Can someone explain to me why the current flows as shown in the left diagram? I thought it would flow like it does on the right one that I made i.imgur.com/29Jd5aG.png
I'm thinking the only way that would happen is if the current of V1 is much bigger than V2, but it doesn't say that anywhere in the example
I now see that later on they show V2 = .5*V1, so if V2 = V1 the current would flow like the diagram on the right?
ahh, now it shows that I2 should be flipped the way I have it. But they still have the original I3. Can someone explain that?
@ZachSaucier When you're doing a circuit analysis, you can just make an initial guess about the current direction. If you guessed wrong, when you solve the circuit you'll just get a negative number for that current.
Say I have 1-5 MB of data in an FPGA, and I want to get it out to a PC over an ethernet connection as quickly as possible (say, in less than 1 s).
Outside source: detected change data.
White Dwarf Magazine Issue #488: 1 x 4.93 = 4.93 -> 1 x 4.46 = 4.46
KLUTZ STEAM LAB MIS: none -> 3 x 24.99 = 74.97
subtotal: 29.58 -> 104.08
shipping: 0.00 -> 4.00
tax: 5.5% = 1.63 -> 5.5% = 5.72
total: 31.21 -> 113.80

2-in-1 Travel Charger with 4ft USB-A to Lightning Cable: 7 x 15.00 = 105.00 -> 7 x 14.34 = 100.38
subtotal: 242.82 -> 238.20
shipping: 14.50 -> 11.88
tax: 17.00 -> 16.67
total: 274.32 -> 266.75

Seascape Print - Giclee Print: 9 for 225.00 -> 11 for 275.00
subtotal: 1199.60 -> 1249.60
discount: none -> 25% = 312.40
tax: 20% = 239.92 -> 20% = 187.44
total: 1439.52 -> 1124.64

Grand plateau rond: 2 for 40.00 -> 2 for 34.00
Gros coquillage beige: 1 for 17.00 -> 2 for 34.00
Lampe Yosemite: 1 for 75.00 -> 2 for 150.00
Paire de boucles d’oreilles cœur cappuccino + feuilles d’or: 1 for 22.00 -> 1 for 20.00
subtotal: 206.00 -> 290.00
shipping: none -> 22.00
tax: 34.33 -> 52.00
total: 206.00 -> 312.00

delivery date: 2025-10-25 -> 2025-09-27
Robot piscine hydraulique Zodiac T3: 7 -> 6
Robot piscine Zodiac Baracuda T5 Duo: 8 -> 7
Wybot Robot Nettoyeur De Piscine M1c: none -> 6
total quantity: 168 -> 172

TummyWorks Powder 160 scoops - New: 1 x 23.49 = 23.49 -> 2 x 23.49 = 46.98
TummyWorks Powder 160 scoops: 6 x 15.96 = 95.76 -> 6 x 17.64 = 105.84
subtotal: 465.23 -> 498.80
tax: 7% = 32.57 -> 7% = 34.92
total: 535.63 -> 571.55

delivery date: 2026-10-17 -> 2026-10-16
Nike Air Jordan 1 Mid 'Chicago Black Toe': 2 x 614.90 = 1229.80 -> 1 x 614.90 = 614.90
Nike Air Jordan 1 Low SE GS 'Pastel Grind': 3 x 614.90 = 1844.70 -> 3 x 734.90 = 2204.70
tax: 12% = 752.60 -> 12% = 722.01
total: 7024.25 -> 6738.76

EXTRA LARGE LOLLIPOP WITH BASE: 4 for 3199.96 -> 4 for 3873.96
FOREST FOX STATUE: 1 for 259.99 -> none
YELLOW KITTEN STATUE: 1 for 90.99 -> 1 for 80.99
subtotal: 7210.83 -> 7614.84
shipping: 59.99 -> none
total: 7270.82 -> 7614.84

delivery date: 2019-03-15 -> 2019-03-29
What kind of uP/uC and what interface to the FPGA could make that happen?
@jippie Let's not assume I'm limitted to 10M ethernet.
And also I realize if I have, say, 100M ethernet, I'm not going to get more than maybe 50 Mb/s. Or maybe 5-6 MB/s. But how can I make the ethernet be the bottleneck, and not the interface between the FPGA and whatever's controlling the ethernet?